COGNITIVE BEHAVIORAL THERAPY

Dr. Elena Eustache is a specialist in Neurofeedback Therapy.

She has a Ph.D. in Psychology and in Cognitive Behavior Therapy. Cognitive Behavioral Therapy Is a form of psychotherapy that emphasizes the important role of thinking in how we feel and what we do. It helps you to get rid of negative thoughts, patterns and rewire your brain with positive thoughts and positive actions.

Most Cognitive- Behavioral Therapies (CBT) have the following characteristics:

1. CBT IS BASED ON THE COGNITIVE MODEL OF EMOTIONAL RESPONSE.

Cognitive-behavioural therapy is based on the idea that our thoughts cause our feelings and behaviors, not external things, like people, situations, and events. The benefit of this fact is that we can change the way we think to feel/act better even if the situation does not change.

2. CBT IS BRIEF AND TIME-LIMITED.

Cognitive-behavioral therapy is considered among the most rapid in terms of results obtained. The average number of sessions clients receive (across all types of problems and approaches to CBT) is only 16. Other forms of therapy, like psychoanalysis, can take years. What enables CBT to be briefer is its highly instructive nature and the fact that it makes use of homework assignments. CBT is time-limited in that we help clients understand at the very beginning of the therapy process that there will be a point when the formal therapy will end. The ending of the formal therapy is a decision made by the therapist and client.

3. CBT IS A COLLABORATIVE EFFORT BETWEEN THE THERAPIST COACH AND THE CLIENT.

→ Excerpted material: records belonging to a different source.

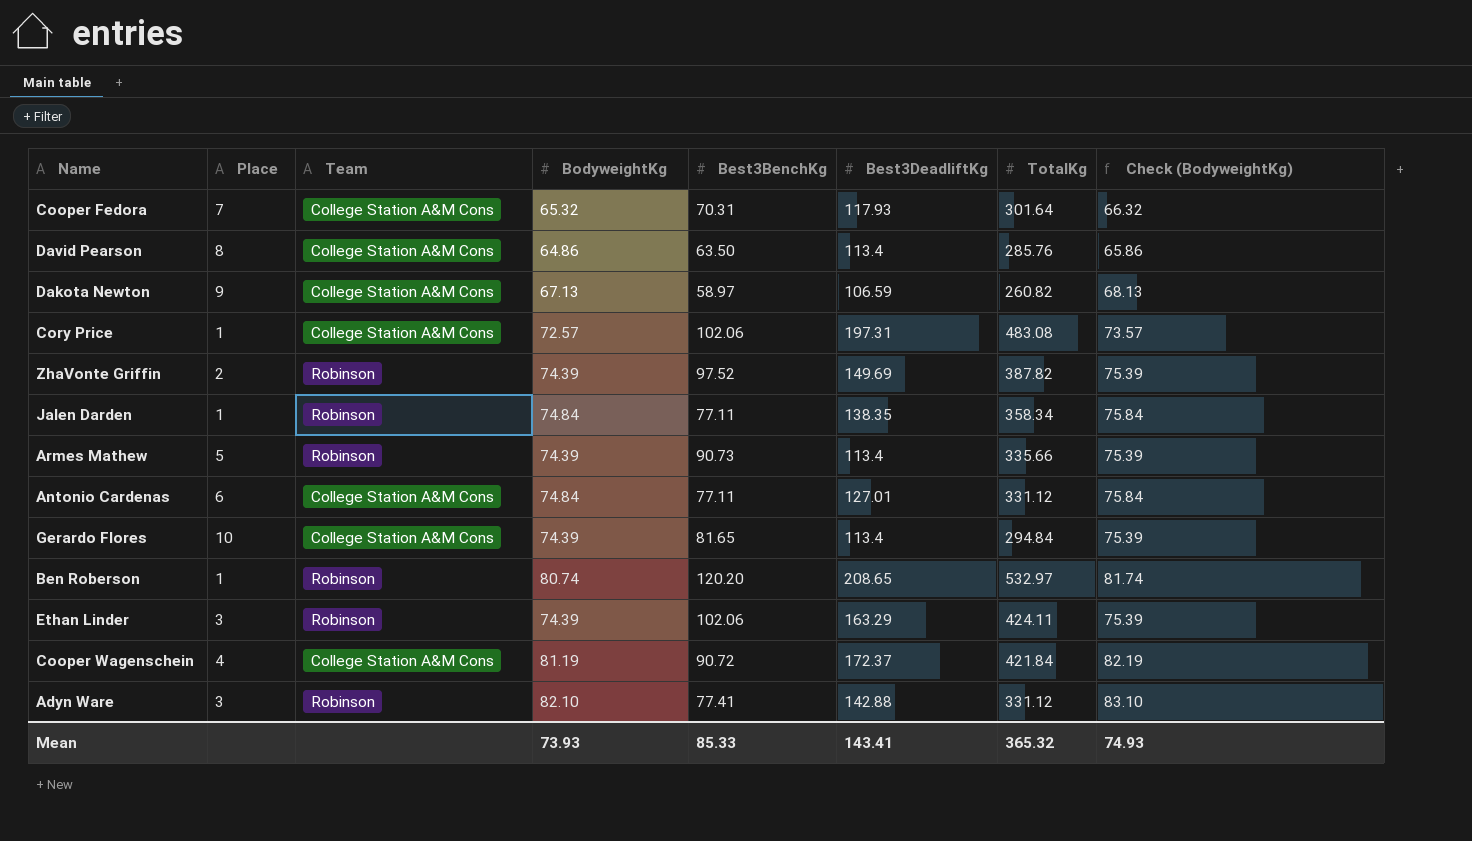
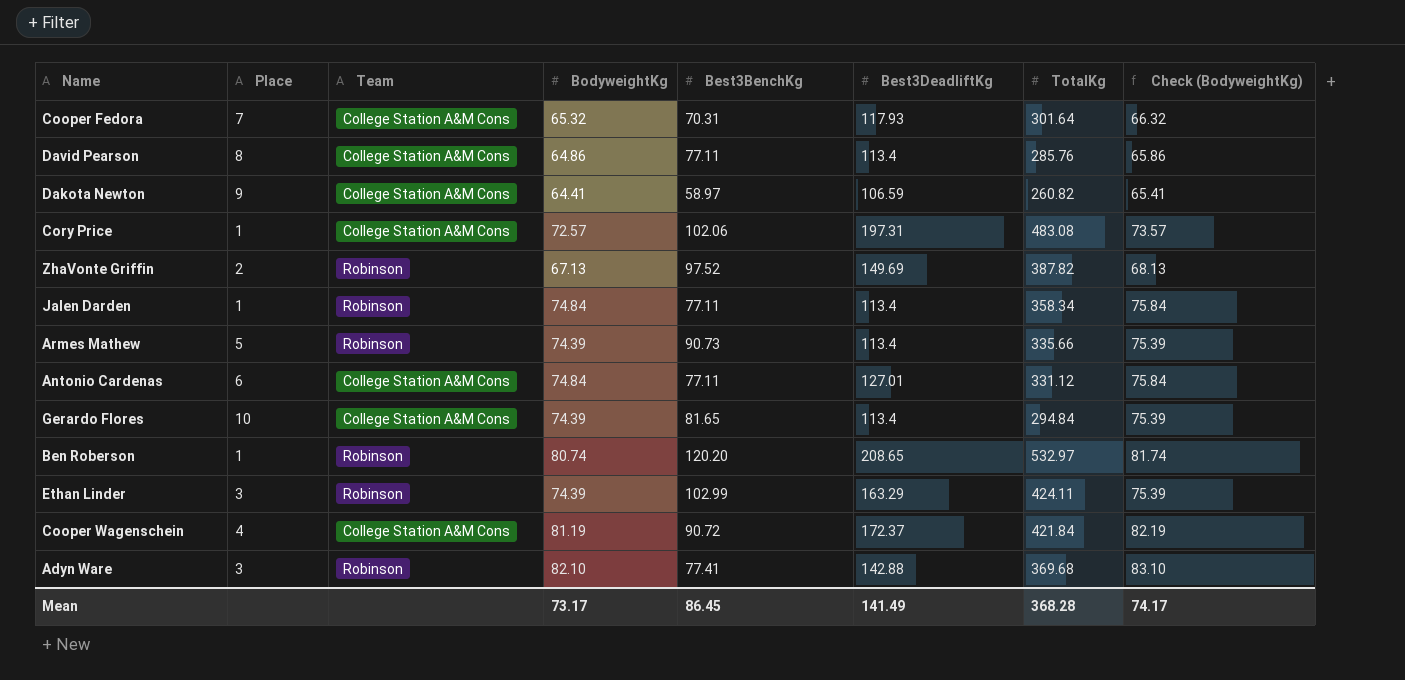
David Pearson | Best3BenchKg: 63.50 -> 77.11
Dakota Newton | BodyweightKg: 67.13 -> 64.41
Dakota Newton | Check (BodyweightKg): 68.13 -> 65.41
ZhaVonte Griffin | BodyweightKg: 74.39 -> 67.13
ZhaVonte Griffin | Check (BodyweightKg): 75.39 -> 68.13
Jalen Darden | Best3DeadliftKg: 138.35 -> 113.4
Ethan Linder | Best3BenchKg: 102.06 -> 102.99
Adyn Ware | TotalKg: 331.12 -> 369.68
Mean | BodyweightKg: 73.93 -> 73.17
Mean | Best3BenchKg: 85.33 -> 86.45
Mean | Best3DeadliftKg: 143.41 -> 141.49
Mean | TotalKg: 365.32 -> 368.28
Mean | Check (BodyweightKg): 74.93 -> 74.17

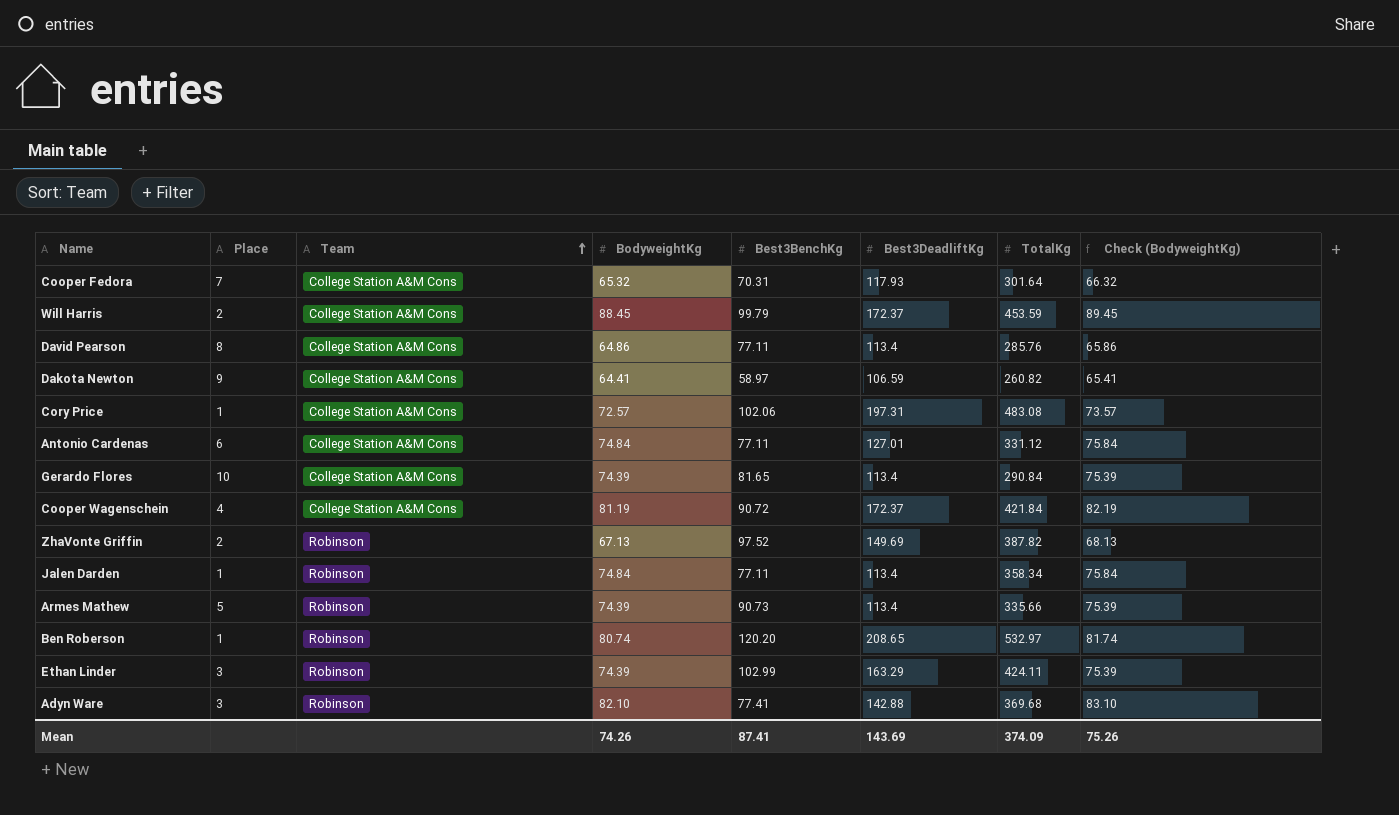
row order: none -> Team ascending
row Will Harris: none -> 2 | College Station A&M Cons | 88.45 | 99.79 | 172.37 | 453.59 | 89.45
Gerardo Flores | TotalKg: 294.84 -> 290.84
Mean | BodyweightKg: 73.17 -> 74.26
Mean | Best3BenchKg: 86.45 -> 87.41
Mean | Best3DeadliftKg: 141.49 -> 143.69
Mean | TotalKg: 368.28 -> 374.09
Mean | Check (BodyweightKg): 74.17 -> 75.26

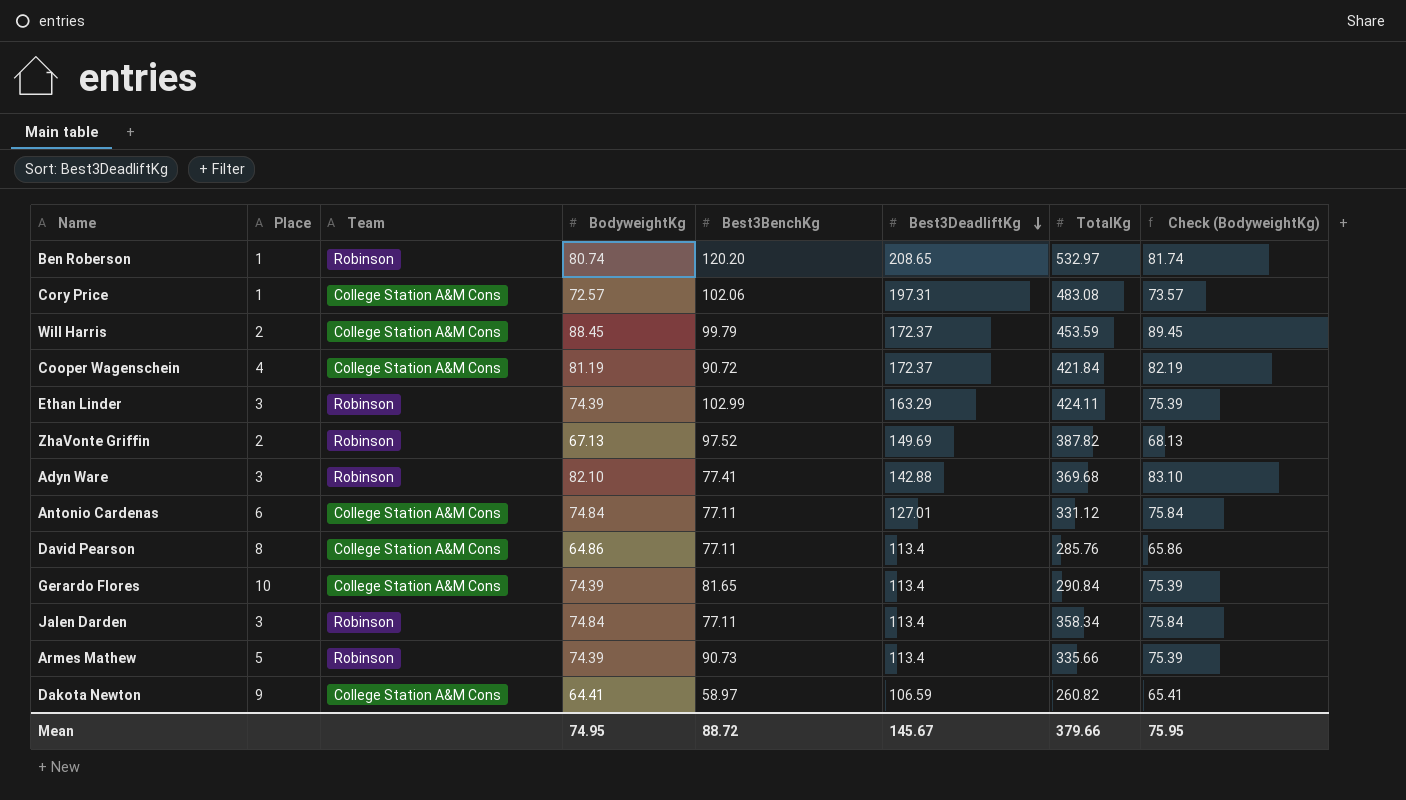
row order: Team ascending -> Best3DeadliftKg descending
row Cooper Fedora: 7 | College Station A&M Cons | 65.32 | 70.31 | 117.93 | 301.64 | 66.32 -> none
Jalen Darden | Place: 1 -> 3
Mean | BodyweightKg: 74.26 -> 74.95
Mean | Best3BenchKg: 87.41 -> 88.72
Mean | Best3DeadliftKg: 143.69 -> 145.67
Mean | TotalKg: 374.09 -> 379.66
Mean | Check (BodyweightKg): 75.26 -> 75.95

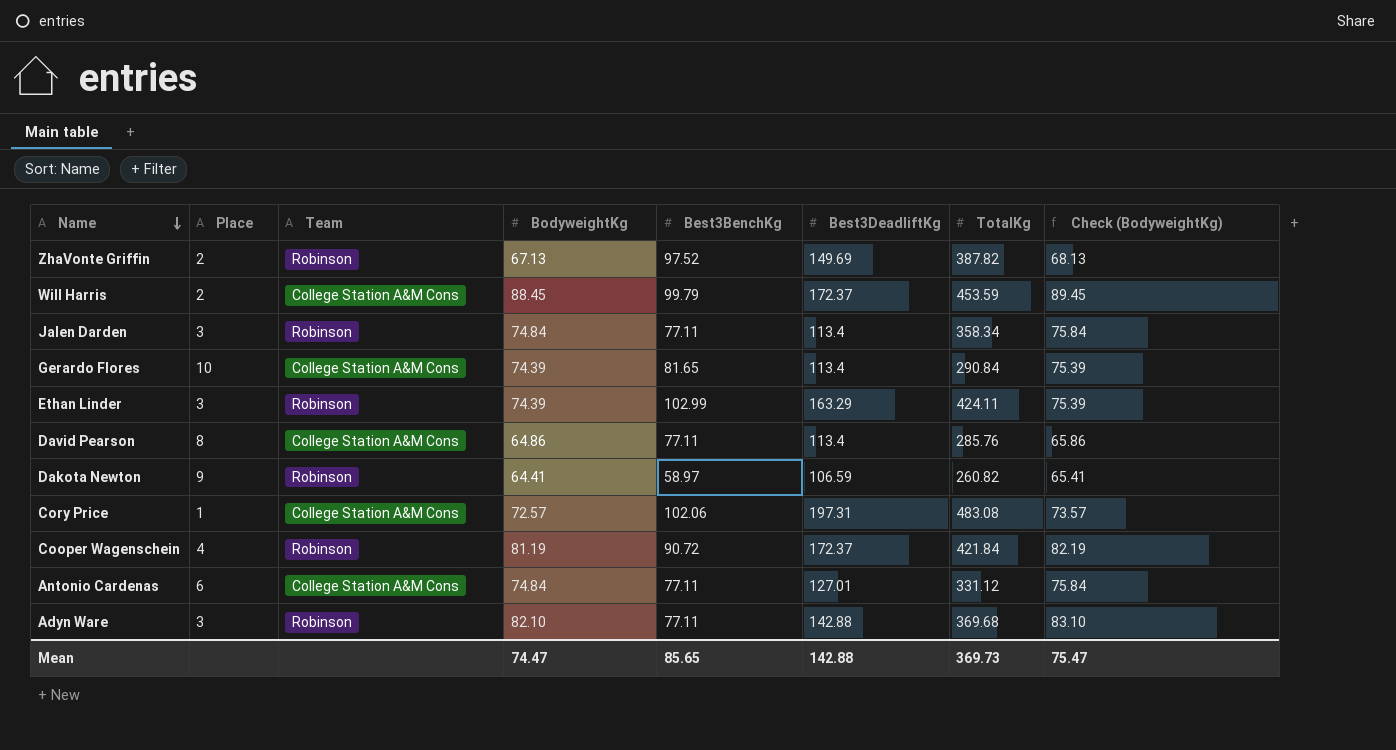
row order: Best3DeadliftKg descending -> Name descending
row Ben Roberson: 1 | Robinson | 80.74 | 120.20 | 208.65 | 532.97 | 81.74 -> none
row Armes Mathew: 5 | Robinson | 74.39 | 90.73 | 113.4 | 335.66 | 75.39 -> none
Dakota Newton | Team: College Station A&M Cons -> Robinson
Cooper Wagenschein | Team: College Station A&M Cons -> Robinson
Adyn Ware | Best3BenchKg: 77.41 -> 77.11
Mean | BodyweightKg: 74.95 -> 74.47
Mean | Best3BenchKg: 88.72 -> 85.65
Mean | Best3DeadliftKg: 145.67 -> 142.88
Mean | TotalKg: 379.66 -> 369.73
Mean | Check (BodyweightKg): 75.95 -> 75.47

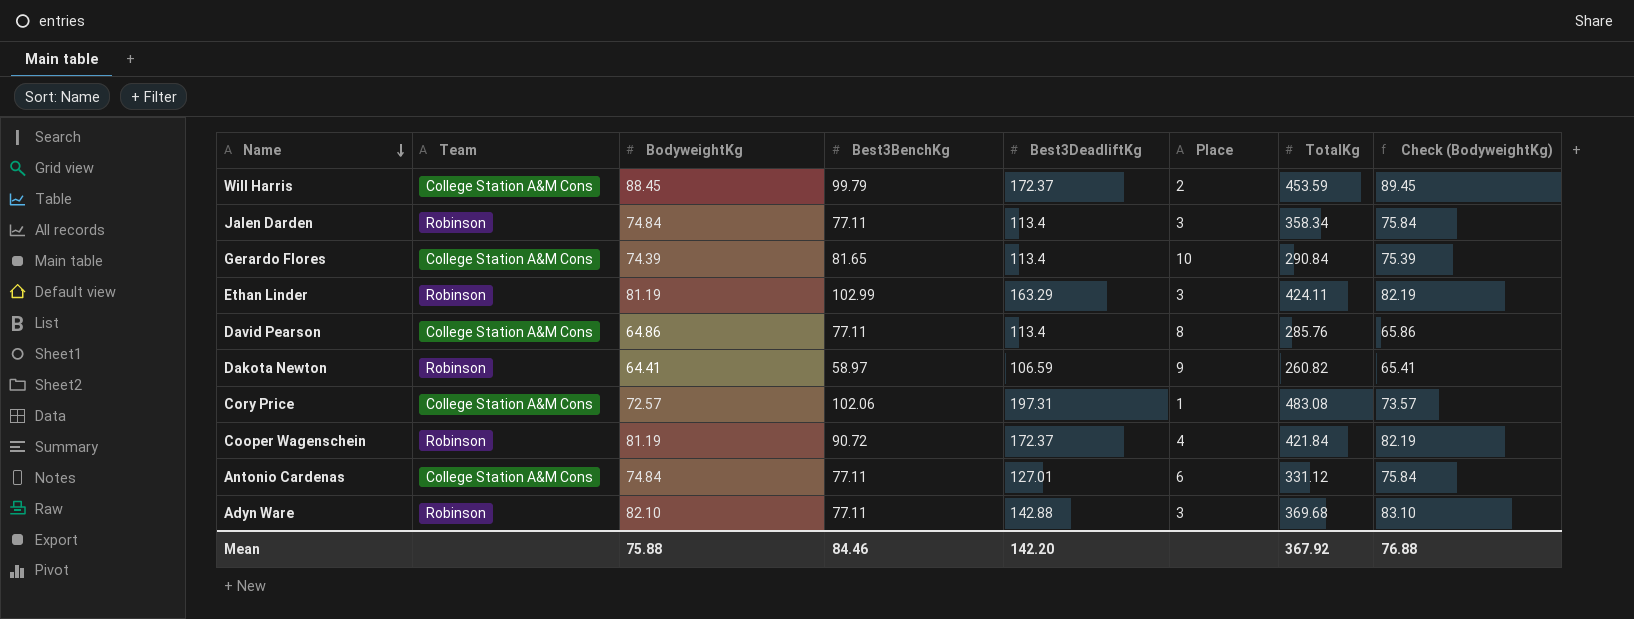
column Place | position: 2 -> 6
row ZhaVonte Griffin: 2 | Robinson | 67.13 | 97.52 | 149.69 | 387.82 | 68.13 -> none
Ethan Linder | BodyweightKg: 74.39 -> 81.19
Ethan Linder | Check (BodyweightKg): 75.39 -> 82.19
Mean | BodyweightKg: 74.47 -> 75.88
Mean | Best3BenchKg: 85.65 -> 84.46
Mean | Best3DeadliftKg: 142.88 -> 142.20
Mean | TotalKg: 369.73 -> 367.92
Mean | Check (BodyweightKg): 75.47 -> 76.88

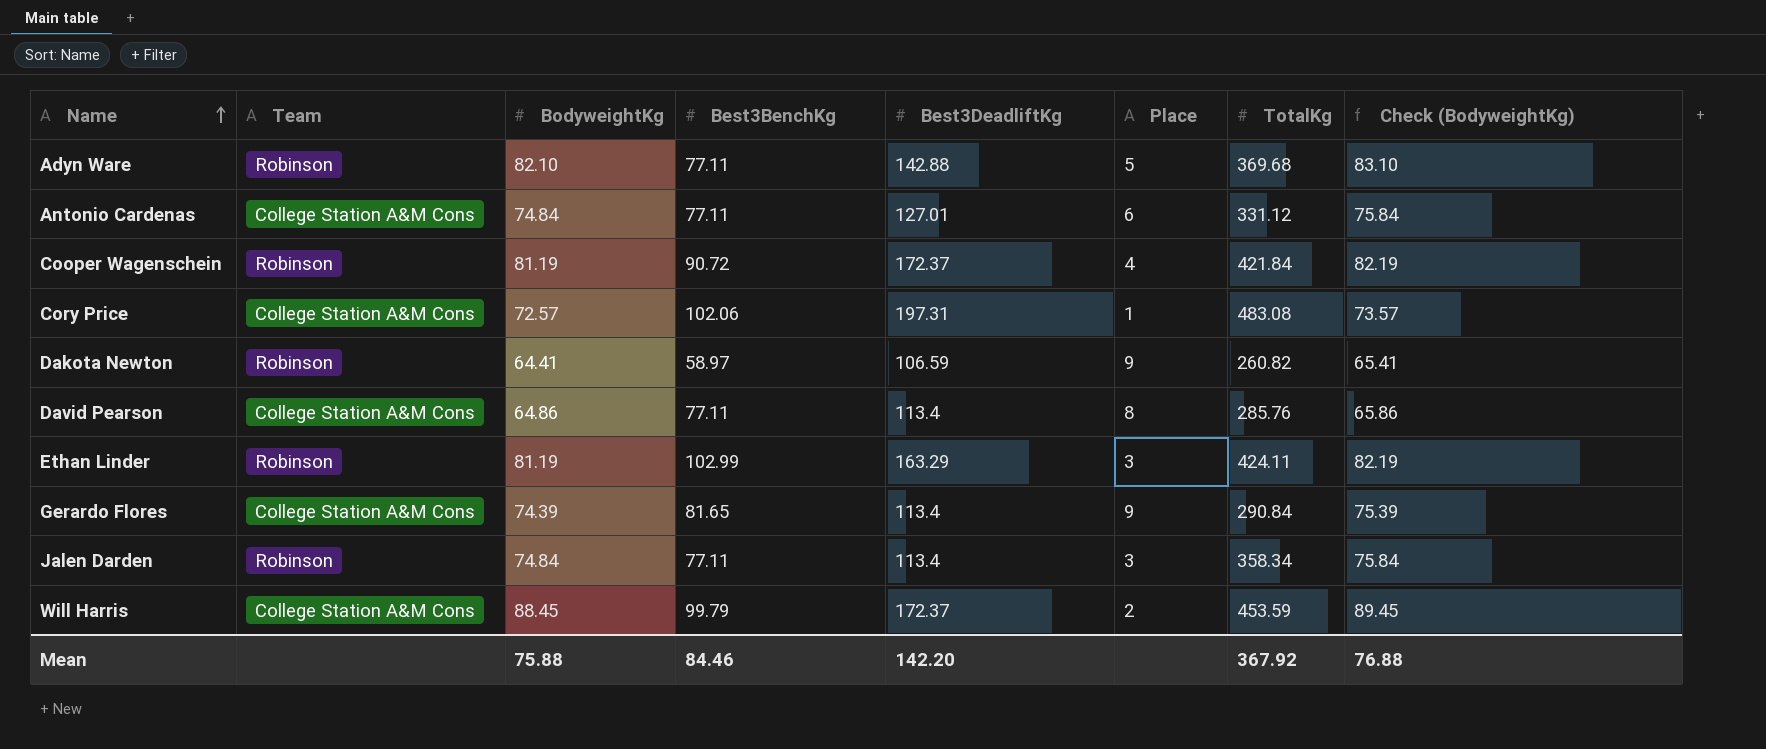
row order: Name descending -> Name ascending
Adyn Ware | Place: 3 -> 5
Gerardo Flores | Place: 10 -> 9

Cognitive-behavioral therapist coaches seek to learn what their clients want out of life (their goals,) and then help their clients achieve those goals. The therapist’s role is to listen, teach, and encourage, while the client’s roles are to express concerns, learn, and implement that learning.

4. CBT IS BASED ON ASPECTS OF STOIC PHILOSOPHY.

Not all approaches to CBT emphasize stoicism. Rational Emotive Behavior Therapy, Rational Behavior Therapy, and Rational Living Therapy emphasize aspects of stoicism. Beck’s Cognitive Therapy is not based on stoicism.

Cognitive-Behavioral Therapy does not tell people how they should feel, but what you do with the feelings you have by taking positive action or positive inaction.

They also emphasize the fact that we have our undesirable situations whether we are upset about them or not. If we are upset about our problems, we have two problems — the problem, and us being upset about it. Most people want to have the fewest number of problems possible. So when we learn how to more calmly accept a personal problem, not only do we feel better, but we usually put ourselves in a better position to make use of our intelligence, knowledge, energy, and resources to resolve the problem.